Writers gotta work, and thus we gotta find the work. Read on for the top four sites I have found for finding freelance writing work online!

Warning:

There are a lot of job sites out there, and plenty of scams and exploitive pay as well. There is also a seedy underbelly of internet writers, who work for less than a penny a word and “write” a thousand versions of the same piece of content using programs called spinners (I refuse to link to this scum). These people feed a piece of original content in and the program rewrites it with synonyms. It looks disjointed and awful, but they don’t care. It passes copyscape.

These services generally cost money to get anything useful out of, around 9-12 dollars a month US.

That said, lets get to it.

Elance

Elance is where I get most of my best jobs. There is plenty of bad jobs and jobs where you can’t understand what they want you to do (this is why they need writers, I suppose), but there are some real gems as well. I got my current favorite gig, writing the lore and designing the character classes for Ghostees!, an upcoming MMORPG, from Elance.
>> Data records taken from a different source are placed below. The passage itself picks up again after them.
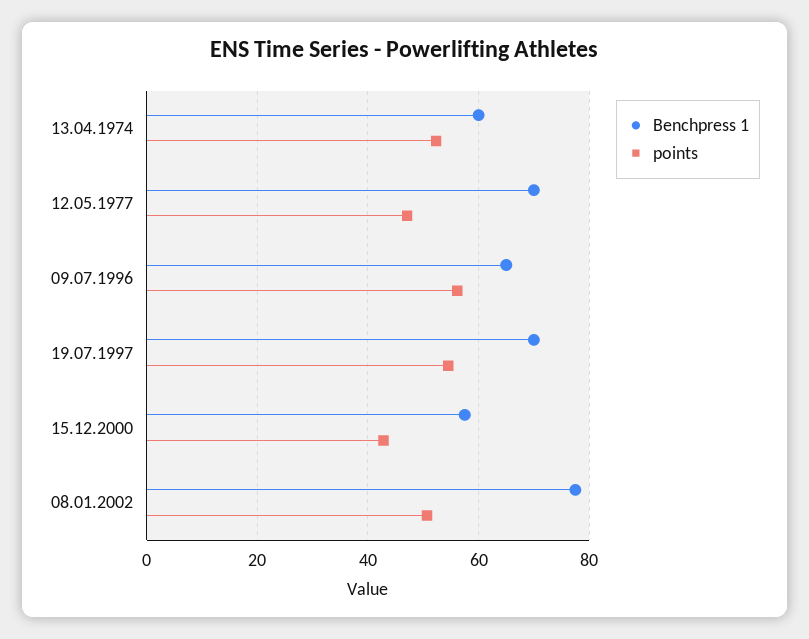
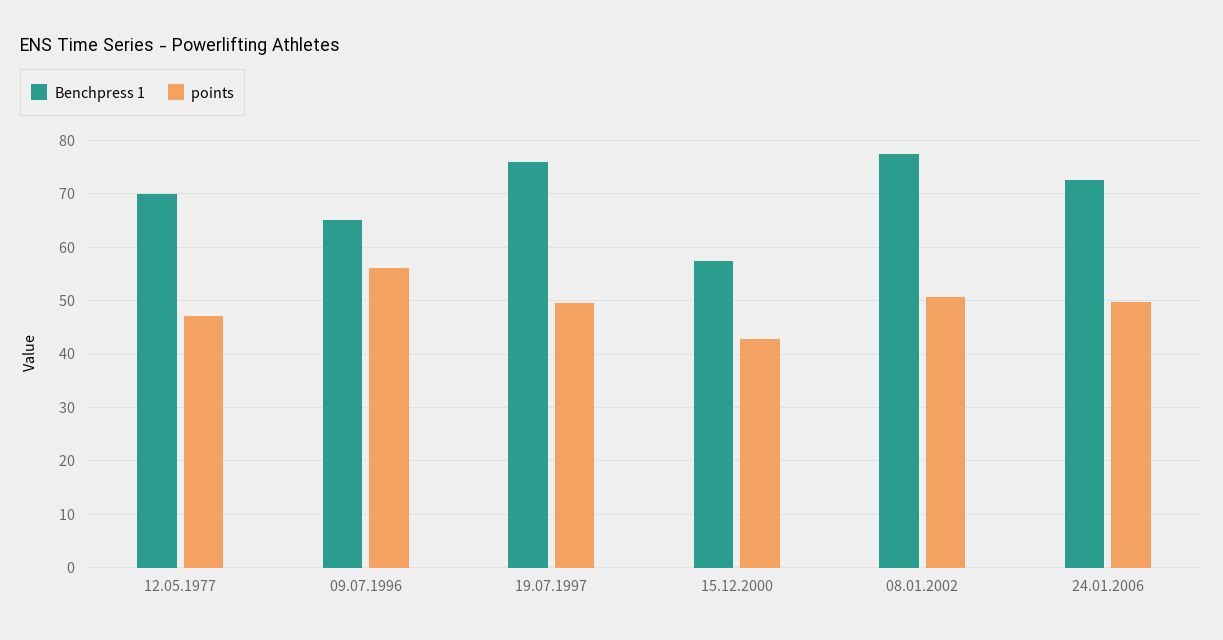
Benchpress 1, 13.04.1974: 60 -> none
points, 13.04.1974: 52 -> none
Benchpress 1, 19.07.1997: 70 -> 76
points, 19.07.1997: 54 -> 50
Benchpress 1, 24.01.2006: none -> 72
points, 24.01.2006: none -> 50

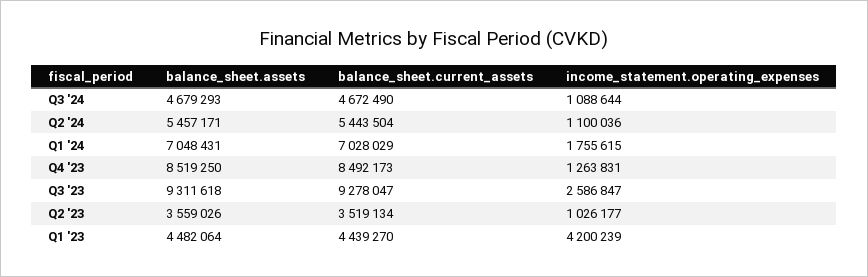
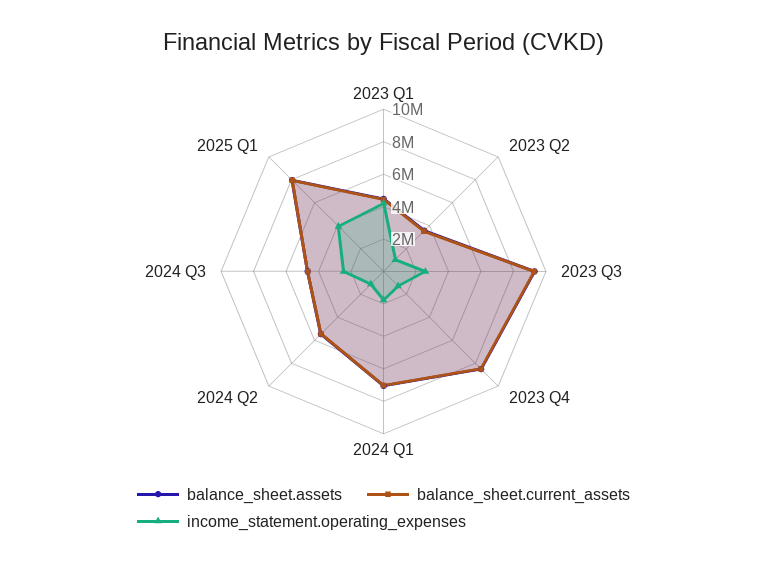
income_statement.operating_expenses, Q3 '24: 1088644 -> 2500000
balance_sheet.assets, 2025 Q1: none -> 8000000
balance_sheet.current_assets, 2025 Q1: none -> 8000000
income_statement.operating_expenses, 2025 Q1: none -> 4000000

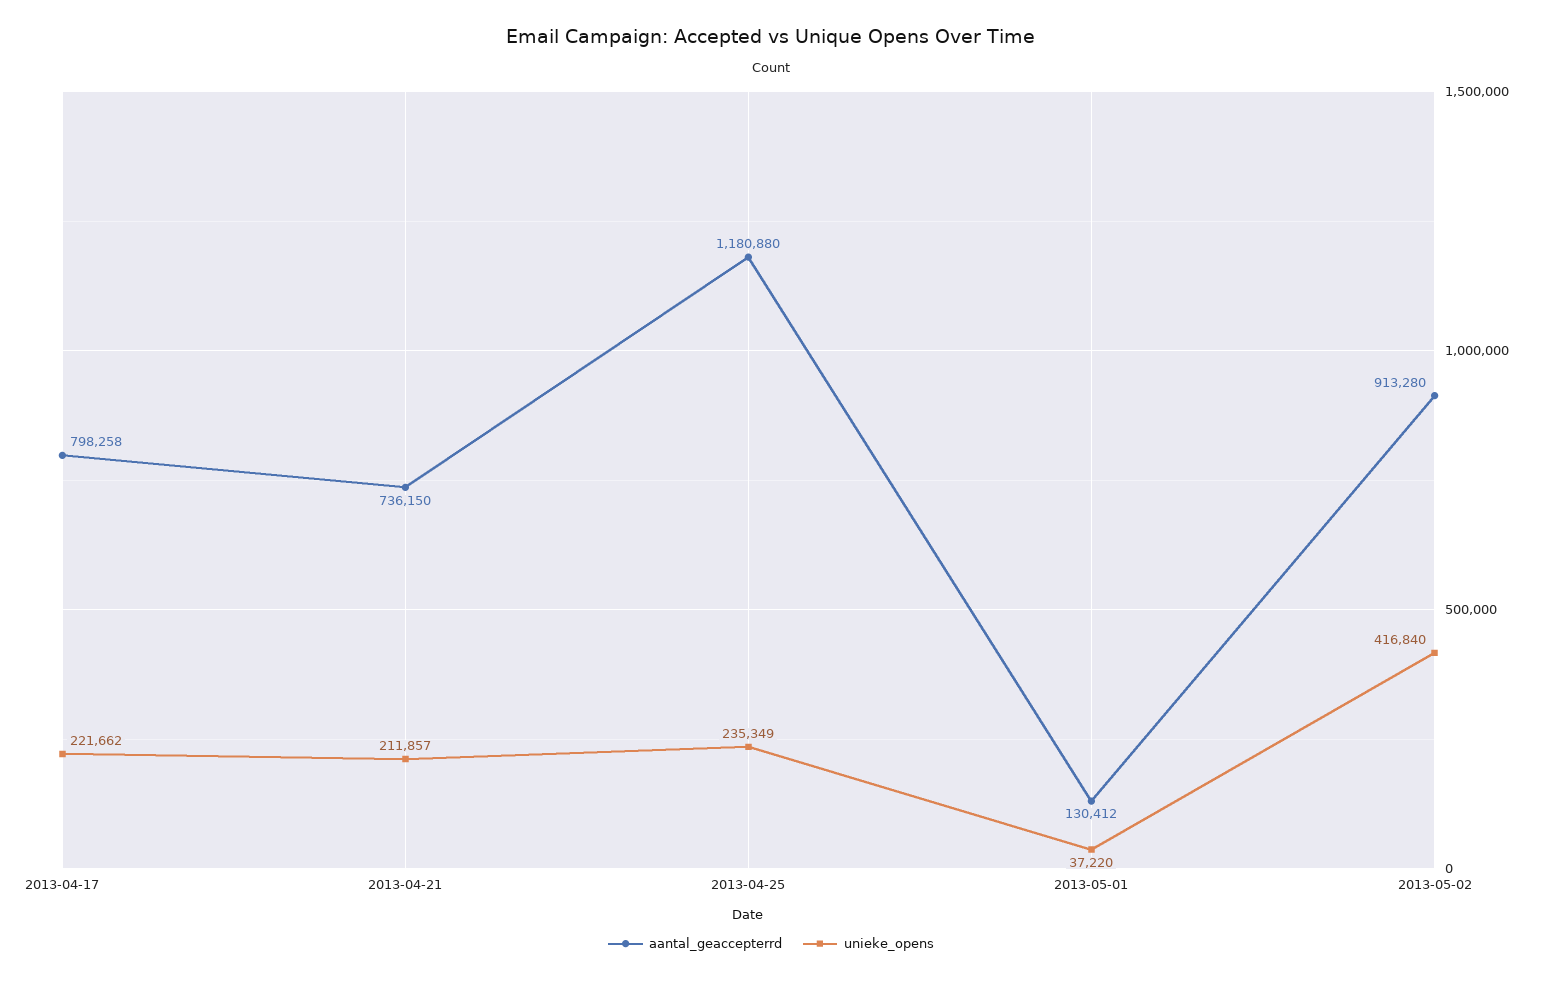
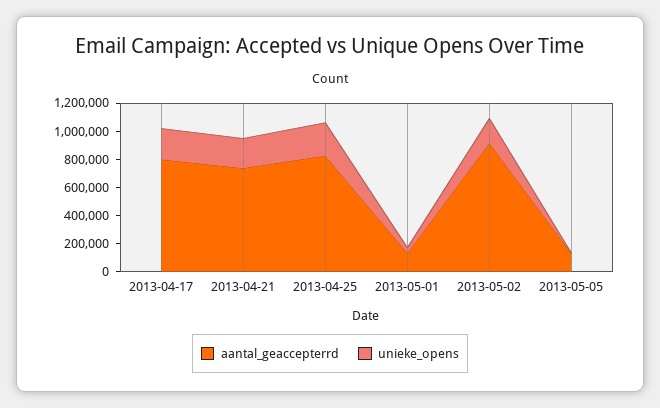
aantal_geaccepterrd, 2013-04-25: 1180880 -> 800000
unieke_opens, 2013-05-02: 416840 -> 200000
aantal_geaccepterrd, 2013-05-05: none -> 100000
unieke_opens, 2013-05-05: none -> 0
They have a full escrow service, which protects both you and the client, and record all dealings through a private message board. The fee is very reasonable, and the various features are useful and focus on taking care of you, including making sure your taxes are prepared properly for all money earned through their service. Highly recommended.

Guru

Guru is a lot like Elance. In fact, it is almost a clone, in format, pricing, and services. The main difference seems to be the quality of jobs, which seems lower, and the overall functionality of their resume system.
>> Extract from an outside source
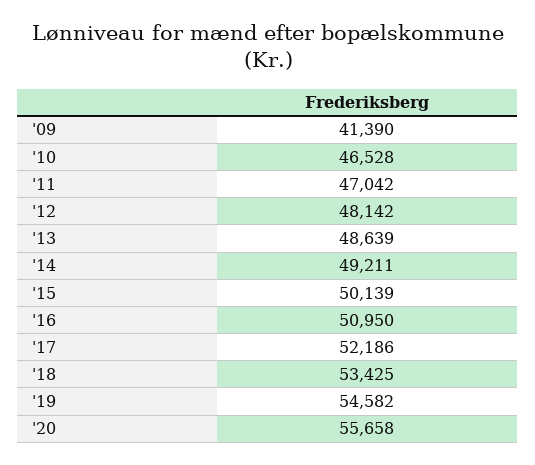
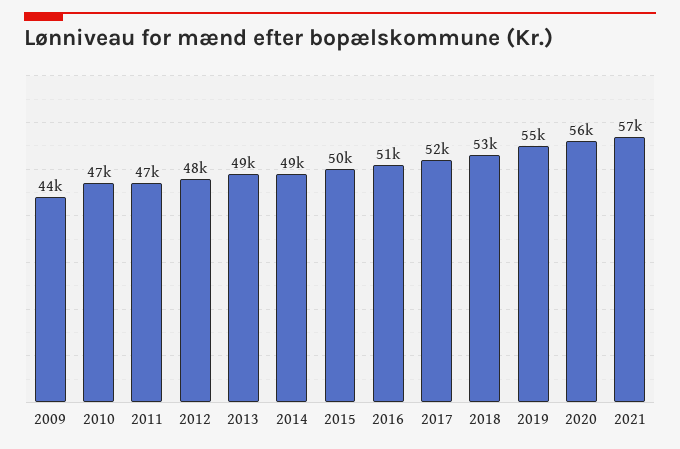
'09: 41390 -> 44000
2021: none -> 57000

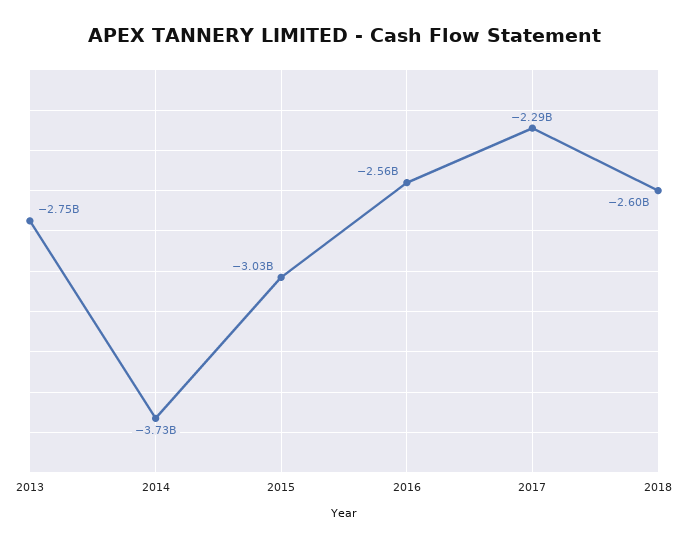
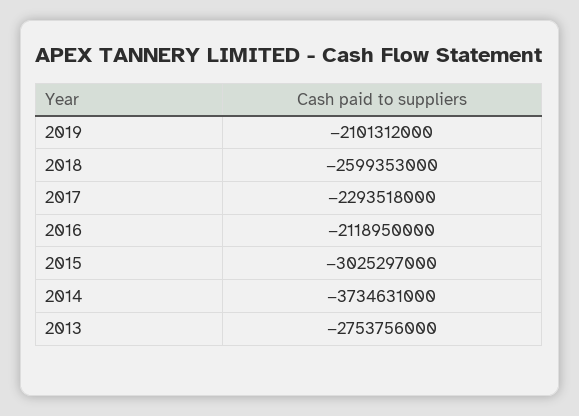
2016: -2560000000 -> -2118950000
2019: none -> -2101312000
I would recommend Guru, but only in addition to Elance, not alone.

iFreelance

iFreelance really, really wants to be like Elance and Guru. They have the look, they have the format, and they certainly have the pricing. The problem is that their site barely works. It’s very hard to search for jobs, the resume page has an irritating scrolling banner of your portfolio file’s icons, and there are very few jobs. In addition, they seem to let people set jobs to expire in months, so bidding on anything is pointless. By the time a job is close enough to expiring for me to know whether I will have the time to work it for the money they are paying, it has 3 months worth of bids. This is just poor infrastructure.
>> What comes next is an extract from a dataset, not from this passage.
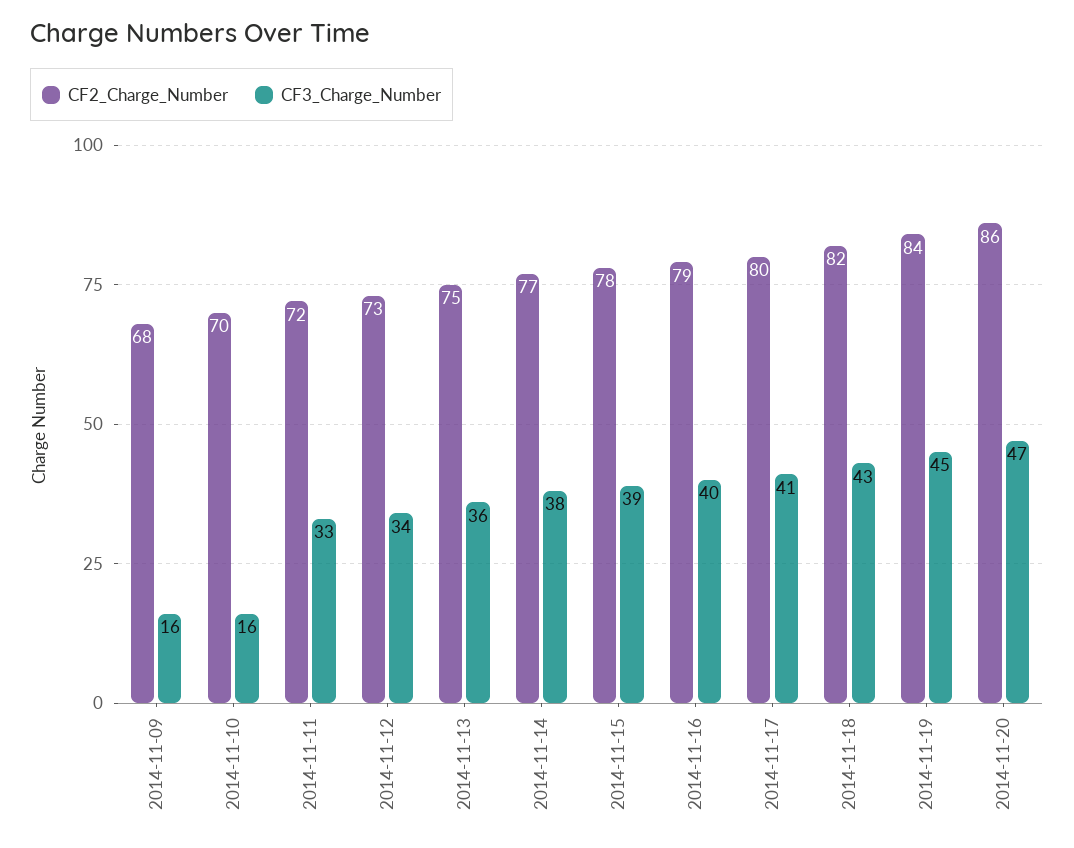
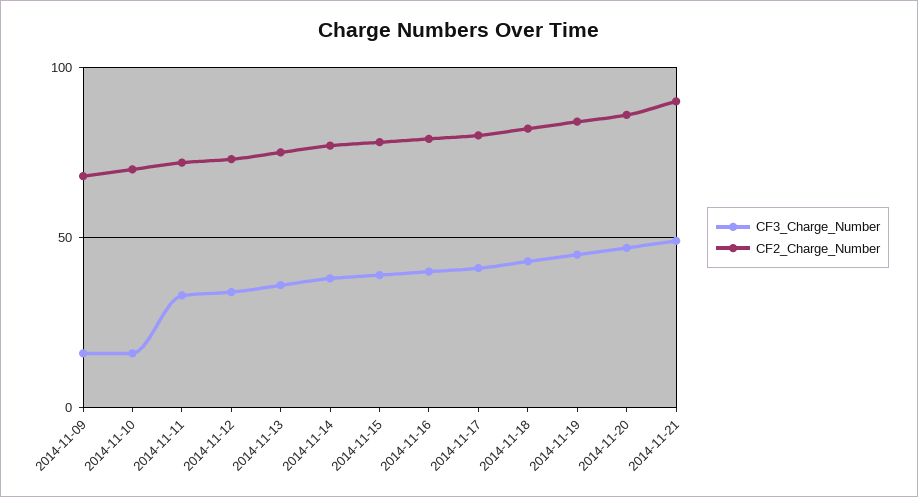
CF3_Charge_Number, 2014-11-21: none -> 50
CF2_Charge_Number, 2014-11-21: none -> 90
However, a certain sector of jobs seem to come here and nowhere else, so I still suggest opening an account with them.

GetAFreelancer

If a iFreelance is a wannabe Elance, GetAFreelancer is CraigsList on steroids. You can bid for free (up to 15 bids) but you get access to better jobs through getting a “gold account”, which is about the normal price for all of these services. The interface is awful, the search functions laughable, and the resume section almost non-existent…but it has some great jobs on it, and they usually don’t require a “gold account” to bid on.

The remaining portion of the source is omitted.